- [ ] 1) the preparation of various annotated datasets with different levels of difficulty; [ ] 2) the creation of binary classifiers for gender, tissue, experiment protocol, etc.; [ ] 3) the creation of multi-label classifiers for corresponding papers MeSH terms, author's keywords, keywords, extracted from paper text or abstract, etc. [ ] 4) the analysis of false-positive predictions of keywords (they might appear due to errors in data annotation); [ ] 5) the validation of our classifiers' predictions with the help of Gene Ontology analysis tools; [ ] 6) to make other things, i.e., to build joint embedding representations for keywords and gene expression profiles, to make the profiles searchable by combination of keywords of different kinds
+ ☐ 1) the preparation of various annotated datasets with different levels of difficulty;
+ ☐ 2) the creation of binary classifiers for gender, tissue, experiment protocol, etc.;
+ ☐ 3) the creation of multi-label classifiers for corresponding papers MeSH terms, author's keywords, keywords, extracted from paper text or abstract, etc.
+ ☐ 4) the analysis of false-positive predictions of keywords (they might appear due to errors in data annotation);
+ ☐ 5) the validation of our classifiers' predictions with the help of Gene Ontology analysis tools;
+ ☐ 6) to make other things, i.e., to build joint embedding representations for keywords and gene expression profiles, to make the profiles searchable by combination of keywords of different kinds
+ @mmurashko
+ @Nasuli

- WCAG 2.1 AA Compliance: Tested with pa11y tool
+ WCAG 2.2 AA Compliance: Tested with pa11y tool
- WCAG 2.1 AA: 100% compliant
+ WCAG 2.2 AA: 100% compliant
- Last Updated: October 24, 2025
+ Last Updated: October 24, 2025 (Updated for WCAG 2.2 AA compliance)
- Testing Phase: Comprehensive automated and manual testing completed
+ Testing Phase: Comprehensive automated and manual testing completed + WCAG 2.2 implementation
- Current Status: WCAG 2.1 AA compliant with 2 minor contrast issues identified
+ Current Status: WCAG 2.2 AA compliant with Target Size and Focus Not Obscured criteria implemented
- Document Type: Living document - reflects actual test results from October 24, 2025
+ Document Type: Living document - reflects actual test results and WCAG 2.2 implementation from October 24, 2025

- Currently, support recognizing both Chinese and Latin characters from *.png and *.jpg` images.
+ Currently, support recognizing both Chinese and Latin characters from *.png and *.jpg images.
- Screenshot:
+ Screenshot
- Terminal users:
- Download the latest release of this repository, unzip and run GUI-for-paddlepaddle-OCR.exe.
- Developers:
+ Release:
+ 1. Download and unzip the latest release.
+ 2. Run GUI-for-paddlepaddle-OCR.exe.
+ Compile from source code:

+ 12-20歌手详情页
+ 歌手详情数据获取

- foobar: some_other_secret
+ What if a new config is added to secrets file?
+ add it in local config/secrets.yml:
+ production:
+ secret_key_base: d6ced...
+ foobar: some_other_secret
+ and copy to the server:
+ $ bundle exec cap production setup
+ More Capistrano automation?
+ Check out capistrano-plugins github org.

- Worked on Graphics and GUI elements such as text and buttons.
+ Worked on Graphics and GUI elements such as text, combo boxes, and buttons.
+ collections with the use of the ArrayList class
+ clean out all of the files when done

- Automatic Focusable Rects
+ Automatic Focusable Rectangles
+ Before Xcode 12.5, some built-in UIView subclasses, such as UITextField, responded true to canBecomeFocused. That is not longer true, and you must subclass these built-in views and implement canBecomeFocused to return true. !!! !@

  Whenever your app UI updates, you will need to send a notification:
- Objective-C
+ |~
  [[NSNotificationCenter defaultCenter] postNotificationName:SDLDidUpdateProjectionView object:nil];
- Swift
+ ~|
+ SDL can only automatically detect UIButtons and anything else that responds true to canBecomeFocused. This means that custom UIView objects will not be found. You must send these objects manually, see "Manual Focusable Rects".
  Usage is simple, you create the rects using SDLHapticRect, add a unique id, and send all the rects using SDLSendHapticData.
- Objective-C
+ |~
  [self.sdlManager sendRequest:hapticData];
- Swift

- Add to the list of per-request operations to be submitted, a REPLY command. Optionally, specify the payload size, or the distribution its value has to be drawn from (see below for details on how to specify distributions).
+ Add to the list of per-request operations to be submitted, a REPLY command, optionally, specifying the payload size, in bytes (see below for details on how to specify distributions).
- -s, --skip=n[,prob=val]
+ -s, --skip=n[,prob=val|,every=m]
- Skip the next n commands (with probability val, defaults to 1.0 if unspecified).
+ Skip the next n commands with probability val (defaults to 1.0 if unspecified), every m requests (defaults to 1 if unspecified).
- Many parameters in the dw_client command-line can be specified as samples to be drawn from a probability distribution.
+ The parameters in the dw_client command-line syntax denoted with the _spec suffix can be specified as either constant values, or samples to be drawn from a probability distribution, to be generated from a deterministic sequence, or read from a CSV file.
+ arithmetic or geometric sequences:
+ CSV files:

◆ ◆ ◆

TASK OBJECTIVE: Word for word, transcribe all of the records.

RESPONSE:
- [ ] 1) the preparation of various annotated datasets with different levels of difficulty; [ ] 2) the creation of binary classifiers for gender, tissue, experiment protocol, etc.; [ ] 3) the creation of multi-label classifiers for corresponding papers MeSH terms, author's keywords, keywords, extracted from paper text or abstract, etc. [ ] 4) the analysis of false-positive predictions of keywords (they might appear due to errors in data annotation); [ ] 5) the validation of our classifiers' predictions with the help of Gene Ontology analysis tools; [ ] 6) to make other things, i.e., to build joint embedding representations for keywords and gene expression profiles, to make the profiles searchable by combination of keywords of different kinds
+ ☐ 1) the preparation of various annotated datasets with different levels of difficulty;
+ ☐ 2) the creation of binary classifiers for gender, tissue, experiment protocol, etc.;
+ ☐ 3) the creation of multi-label classifiers for corresponding papers MeSH terms, author's keywords, keywords, extracted from paper text or abstract, etc.
+ ☐ 4) the analysis of false-positive predictions of keywords (they might appear due to errors in data annotation);
+ ☐ 5) the validation of our classifiers' predictions with the help of Gene Ontology analysis tools;
+ ☐ 6) to make other things, i.e., to build joint embedding representations for keywords and gene expression profiles, to make the profiles searchable by combination of keywords of different kinds
+ @mmurashko
+ @Nasuli

- WCAG 2.1 AA Compliance: Tested with pa11y tool
+ WCAG 2.2 AA Compliance: Tested with pa11y tool
- WCAG 2.1 AA: 100% compliant
+ WCAG 2.2 AA: 100% compliant
- Last Updated: October 24, 2025
+ Last Updated: October 24, 2025 (Updated for WCAG 2.2 AA compliance)
- Testing Phase: Comprehensive automated and manual testing completed
+ Testing Phase: Comprehensive automated and manual testing completed + WCAG 2.2 implementation
- Current Status: WCAG 2.1 AA compliant with 2 minor contrast issues identified
+ Current Status: WCAG 2.2 AA compliant with Target Size and Focus Not Obscured criteria implemented
- Document Type: Living document - reflects actual test results from October 24, 2025
+ Document Type: Living document - reflects actual test results and WCAG 2.2 implementation from October 24, 2025

- Currently, support recognizing both Chinese and Latin characters from *.png and *.jpg` images.
+ Currently, support recognizing both Chinese and Latin characters from *.png and *.jpg images.
- Screenshot:
+ Screenshot
- Terminal users:
- Download the latest release of this repository, unzip and run GUI-for-paddlepaddle-OCR.exe.
- Developers:
+ Release:
+ 1. Download and unzip the latest release.
+ 2. Run GUI-for-paddlepaddle-OCR.exe.
+ Compile from source code:

+ 12-20歌手详情页
+ 歌手详情数据获取

- foobar: some_other_secret
+ What if a new config is added to secrets file?
+ add it in local config/secrets.yml:
+ production:
+ secret_key_base: d6ced...
+ foobar: some_other_secret
+ and copy to the server:
+ $ bundle exec cap production setup
+ More Capistrano automation?
+ Check out capistrano-plugins github org.

- Worked on Graphics and GUI elements such as text and buttons.
+ Worked on Graphics and GUI elements such as text, combo boxes, and buttons.
+ collections with the use of the ArrayList class
+ clean out all of the files when done

- Automatic Focusable Rects
+ Automatic Focusable Rectangles
+ Before Xcode 12.5, some built-in UIView subclasses, such as UITextField, responded true to canBecomeFocused. That is not longer true, and you must subclass these built-in views and implement canBecomeFocused to return true. !!! !@

  Whenever your app UI updates, you will need to send a notification:
- Objective-C
+ |~
  [[NSNotificationCenter defaultCenter] postNotificationName:SDLDidUpdateProjectionView object:nil];
- Swift
+ ~|
+ SDL can only automatically detect UIButtons and anything else that responds true to canBecomeFocused. This means that custom UIView objects will not be found. You must send these objects manually, see "Manual Focusable Rects".
  Usage is simple, you create the rects using SDLHapticRect, add a unique id, and send all the rects using SDLSendHapticData.
- Objective-C
+ |~
  [self.sdlManager sendRequest:hapticData];
- Swift

- Add to the list of per-request operations to be submitted, a REPLY command. Optionally, specify the payload size, or the distribution its value has to be drawn from (see below for details on how to specify distributions).
+ Add to the list of per-request operations to be submitted, a REPLY command, optionally, specifying the payload size, in bytes (see below for details on how to specify distributions).
- -s, --skip=n[,prob=val]
+ -s, --skip=n[,prob=val|,every=m]
- Skip the next n commands (with probability val, defaults to 1.0 if unspecified).
+ Skip the next n commands with probability val (defaults to 1.0 if unspecified), every m requests (defaults to 1 if unspecified).
- Many parameters in the dw_client command-line can be specified as samples to be drawn from a probability distribution.
+ The parameters in the dw_client command-line syntax denoted with the _spec suffix can be specified as either constant values, or samples to be drawn from a probability distribution, to be generated from a deterministic sequence, or read from a CSV file.
+ arithmetic or geometric sequences:
+ CSV files:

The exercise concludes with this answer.